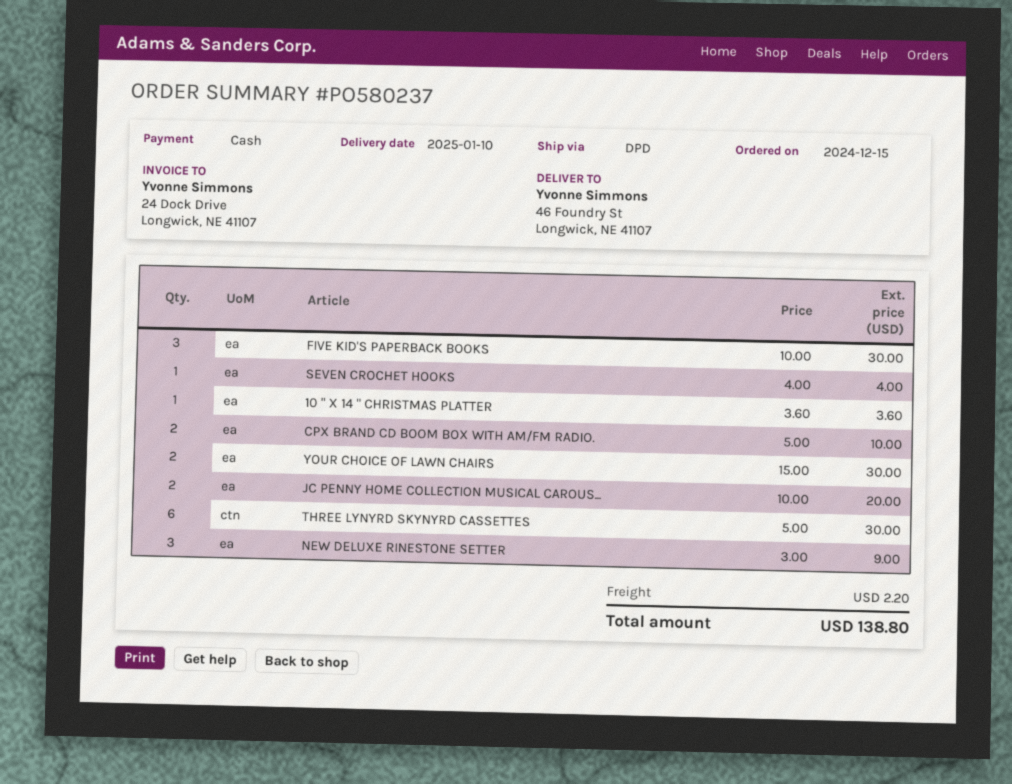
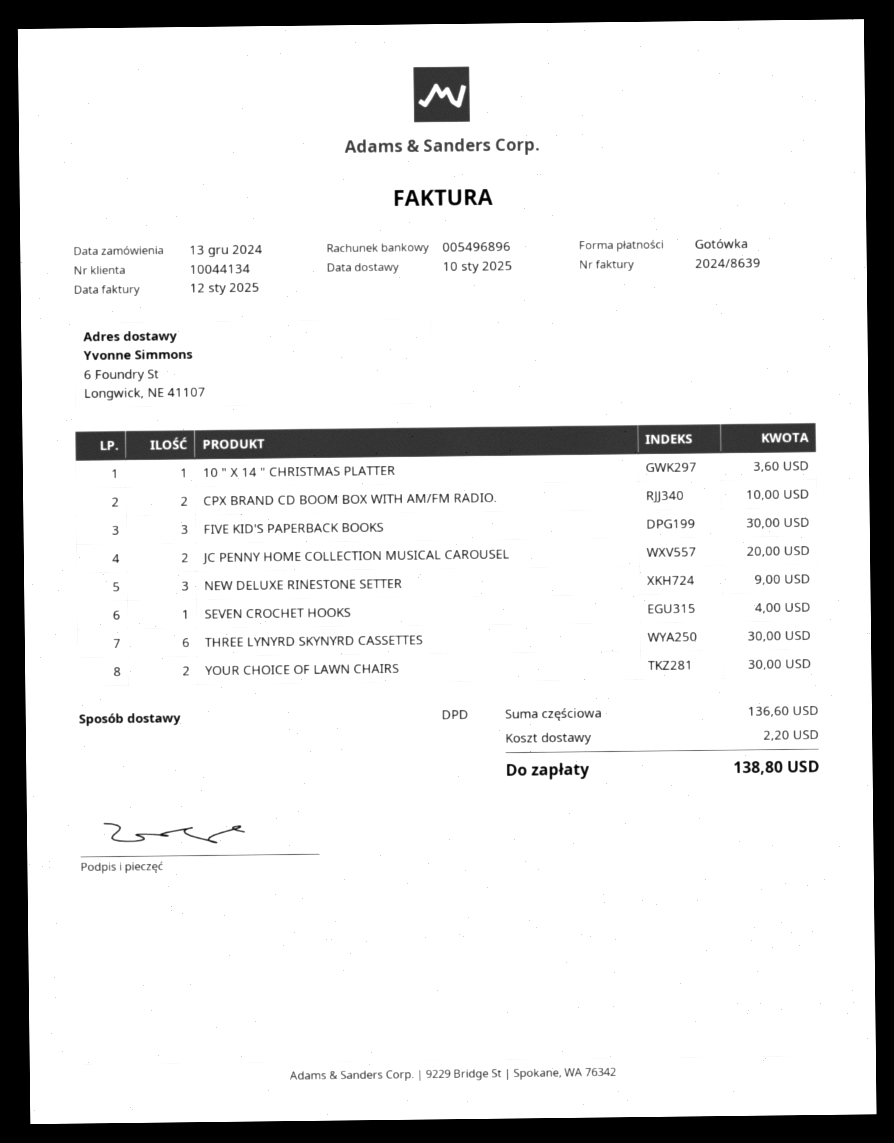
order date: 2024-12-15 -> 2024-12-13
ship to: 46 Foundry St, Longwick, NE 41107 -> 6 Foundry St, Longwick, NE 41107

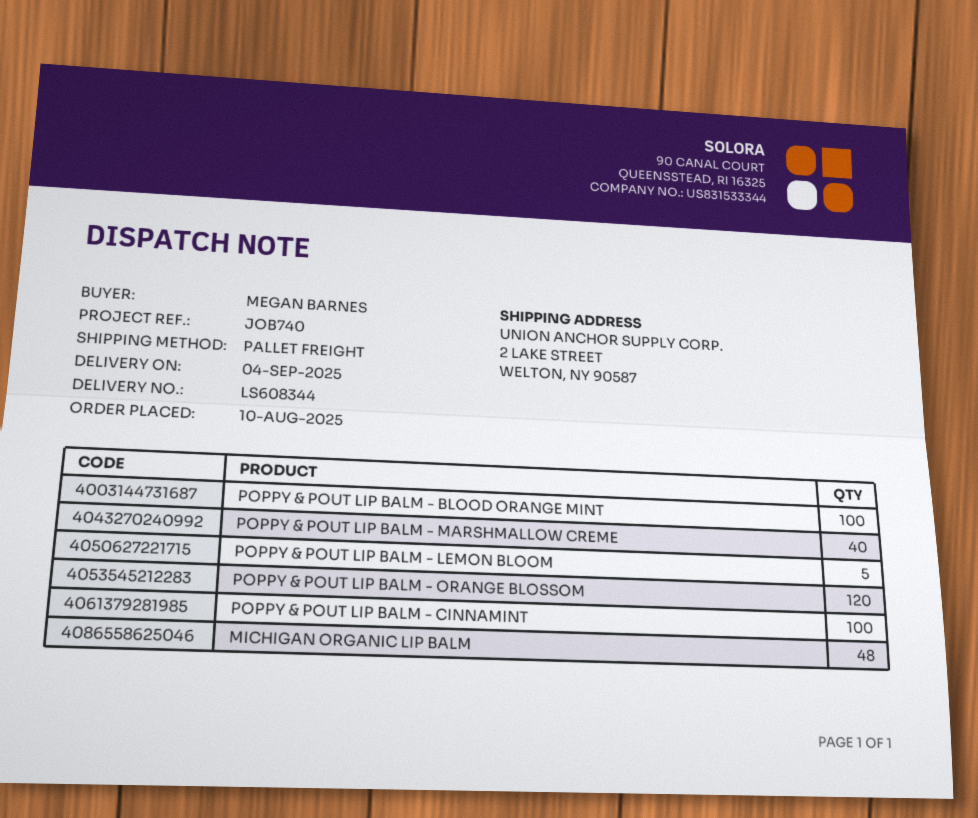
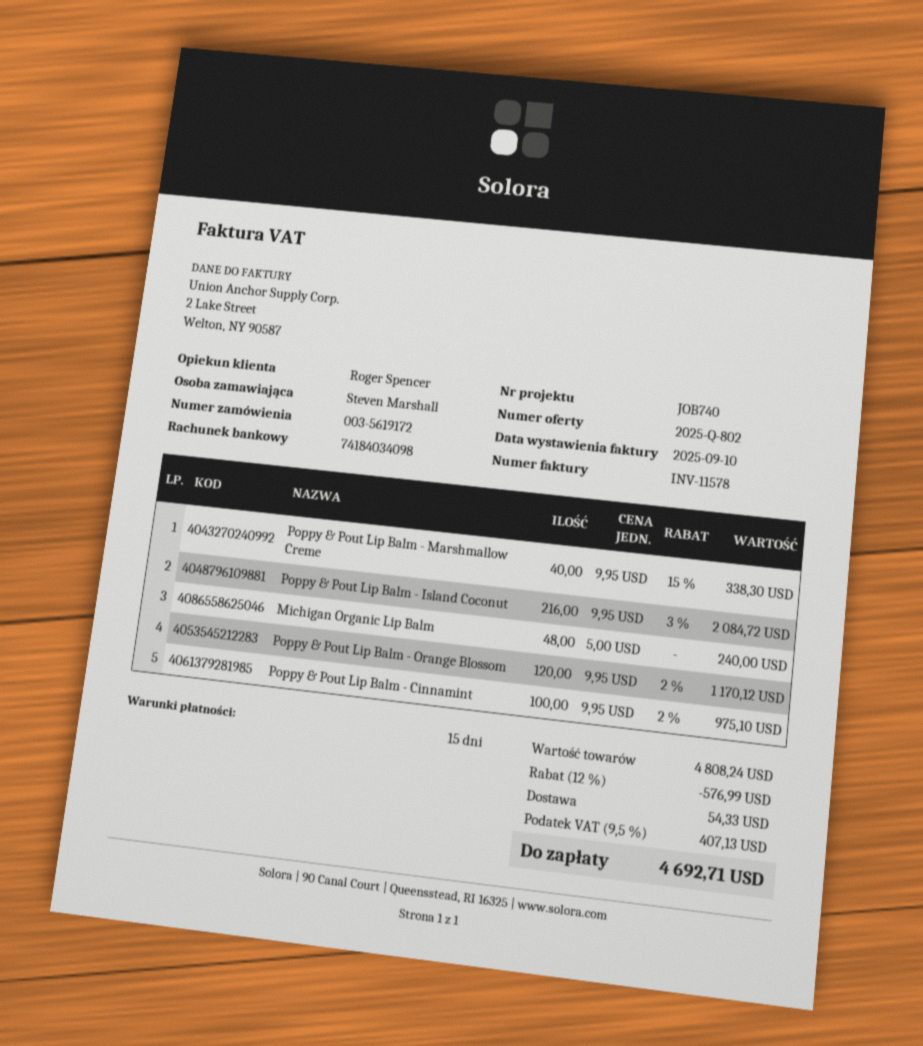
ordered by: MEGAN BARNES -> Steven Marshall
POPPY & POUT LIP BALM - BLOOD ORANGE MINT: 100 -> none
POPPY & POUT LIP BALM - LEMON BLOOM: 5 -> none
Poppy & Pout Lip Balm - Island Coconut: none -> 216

=====

Copy out all of the listing word for word, but skip the images.

order date: 2024-12-15 -> 2024-12-13
ship to: 46 Foundry St, Longwick, NE 41107 -> 6 Foundry St, Longwick, NE 41107

ordered by: MEGAN BARNES -> Steven Marshall
POPPY & POUT LIP BALM - BLOOD ORANGE MINT: 100 -> none
POPPY & POUT LIP BALM - LEMON BLOOM: 5 -> none
Poppy & Pout Lip Balm - Island Coconut: none -> 216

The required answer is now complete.